Given partially ordered sets G and P, with an action of G on P that preserves and reflects the order relation, we construct, for any element a in P and partially well-ordered subsets s in G and t in P, the Finset of all pairs of an element in s and an element in t that scalar-multiply to a.

Definitions

• Finset.SMulAntidiagonal : Finset antidiagonal for PWO inputs.
• Finset.VAddAntidiagonal : Finset antidiagonal for PWO inputs.

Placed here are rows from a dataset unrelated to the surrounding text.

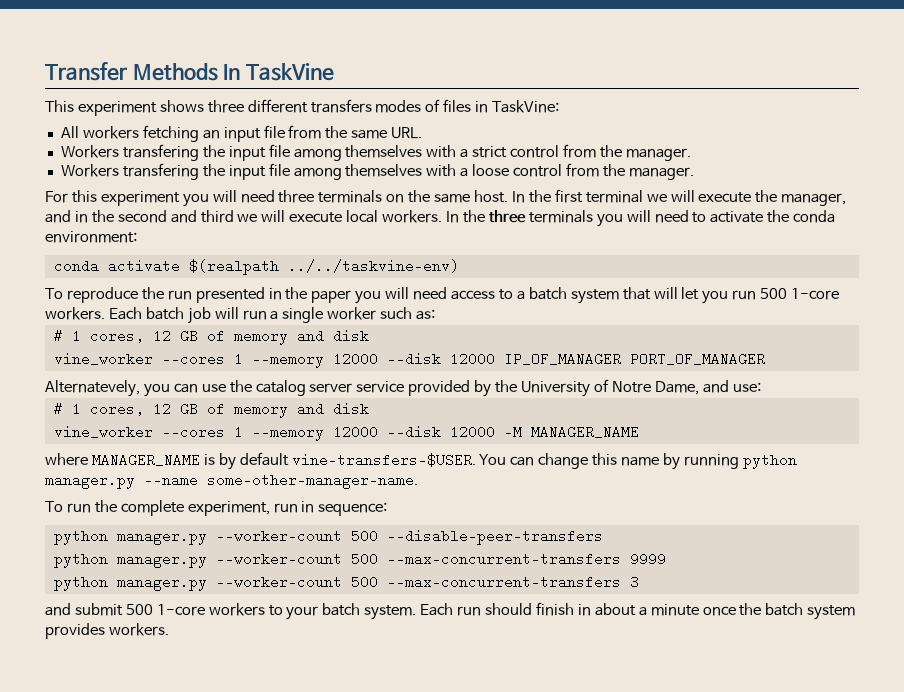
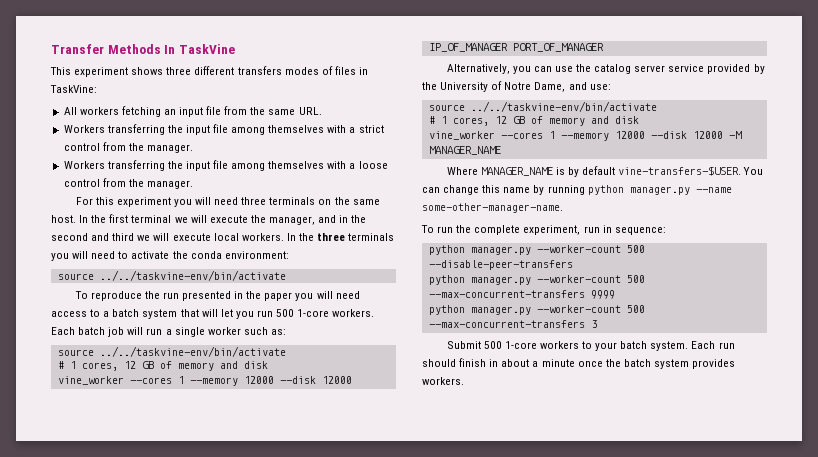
- Workers transfering the input file among themselves with a strict control from the manager.
+ Workers transferring the input file among themselves with a strict control from the manager.
- Workers transfering the input file among themselves with a loose control from the manager.
+ Workers transferring the input file among themselves with a loose control from the manager.
  In the three terminals you will need to activate the conda environment:
- conda activate $(realpath ../../taskvine-env)
+ source ../../taskvine-env/bin/activate
  Each batch job will run a single worker such as:
+ source ../../taskvine-env/bin/activate
- Alternatevely, you can use the catalog server service provided by the University of Notre Dame, and use:
+ Alternatively, you can use the catalog server service provided by the University of Notre Dame, and use:
+ source ../../taskvine-env/bin/activate
- where MANAGER_NAME is by default vine-transfers-$USER.
+ Where MANAGER_NAME is by default vine-transfers-$USER.
- and submit 500 1-core workers to your batch system.
+ Submit 500 1-core workers to your batch system.

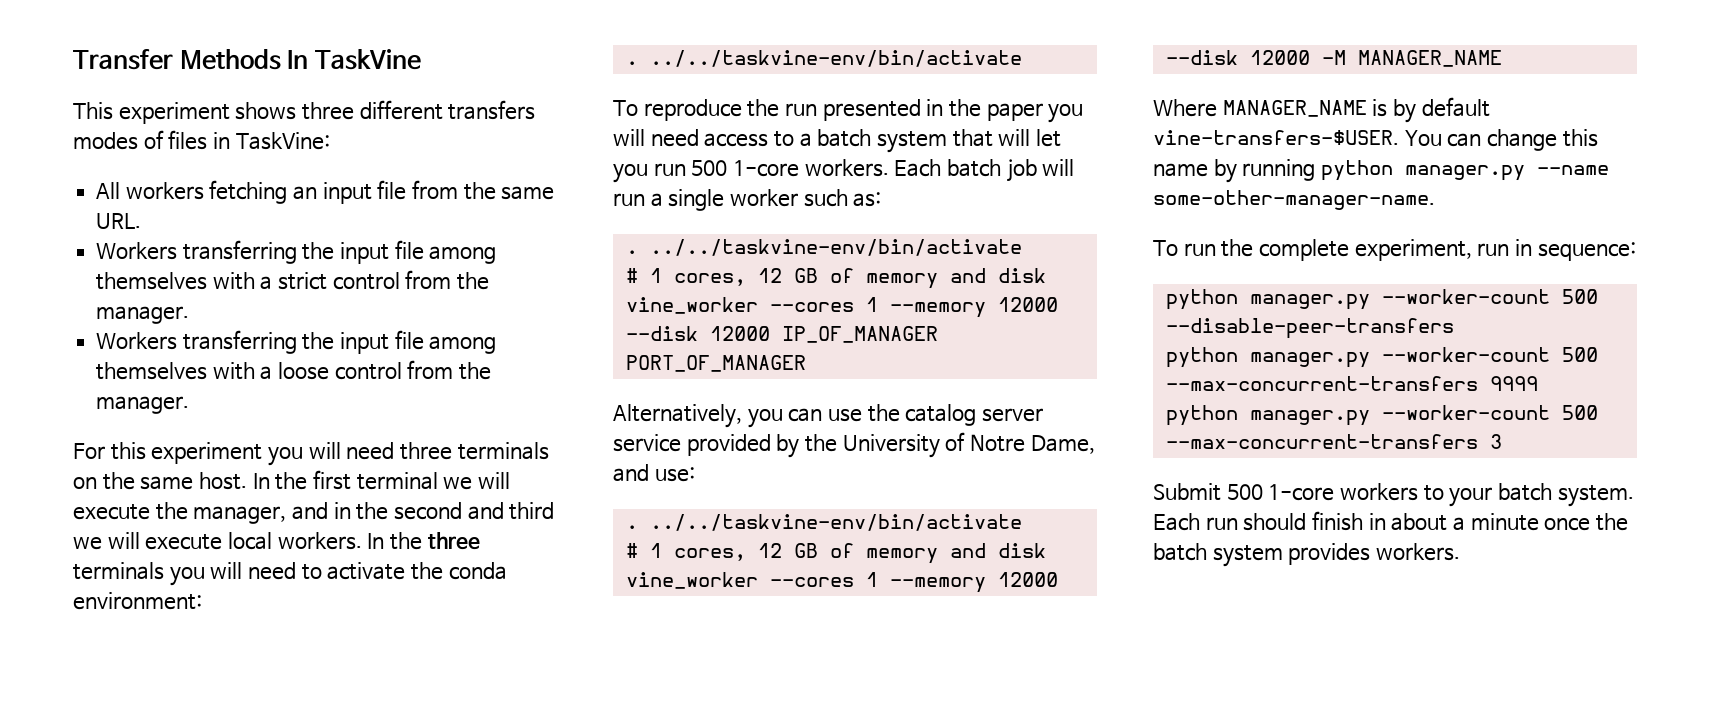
  In the three terminals you will need to activate the conda environment:
- source ../../taskvine-env/bin/activate
+ . ../../taskvine-env/bin/activate
  Each batch job will run a single worker such as:
- source ../../taskvine-env/bin/activate
+ . ../../taskvine-env/bin/activate
  Alternatively, you can use the catalog server service provided by the University of Notre Dame, and use:
- source ../../taskvine-env/bin/activate
+ . ../../taskvine-env/bin/activate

theorem Set.IsPWO.smul {G : Type u_1} {P : Type u_2} [Preorder G] [Preorder P] [SMul G P] [IsOrderedSMul G P] {s : Set G} {t : Set P} (hs : s.IsPWO) (ht : t.IsPWO) : (s • t).IsPWO

theorem Set.IsPWO.vadd {G : Type u_1} {P : Type u_2} [Preorder G] [Preorder P] [VAdd G P] [IsOrderedVAdd G P] {s : Set G} {t : Set P} (hs : s.IsPWO) (ht : t.IsPWO) : (s +ᵥ t).IsPWO

theorem Set.IsWF.smul {G : Type u_1} {P : Type u_2} [LinearOrder G] [LinearOrder P] [SMul G P] [IsOrderedSMul G P] {s : Set G} {t : Set P} (hs : s.IsWF) (ht : t.IsWF) : (s • t).IsWF

theorem Set.IsWF.vadd {G : Type u_1} {P : Type u_2} [LinearOrder G] [LinearOrder P] [VAdd G P] [IsOrderedVAdd G P] {s : Set G} {t : Set P} (hs : s.IsWF) (ht : t.IsWF) : (s +ᵥ t).IsWF

theorem Set.IsWF.min_smul {G : Type u_1} {P : Type u_2} [LinearOrder G] [LinearOrder P] [SMul G P] [IsOrderedSMul G P] {s : Set G} {t : Set P} (hs : s.IsWF) (ht : t.IsWF) (hsn : s.Nonempty) (htn : t.Nonempty) : ⋯.min ⋯ = hs.min hsn • ht.min htn

theorem Set.IsWF.min_vadd {G : Type u_1} {P : Type u_2} [LinearOrder G] [LinearOrder P] [VAdd G P] [IsOrderedVAdd G P] {s : Set G} {t : Set P} (hs : s.IsWF) (ht : t.IsWF) (hsn : s.Nonempty) (htn : t.Nonempty) : ⋯.min ⋯ = hs.min hsn +ᵥ ht.min htn

noncomputable def Finset.SMulAntidiagonal {G : Type u_1} {P : Type u_2} [SMul G P] [PartialOrder G] [PartialOrder P] [IsOrderedCancelSMul G P] {s : Set G} {t : Set P} (hs : s.IsPWO) (ht : t.IsPWO) (a : P) : Finset (G × P)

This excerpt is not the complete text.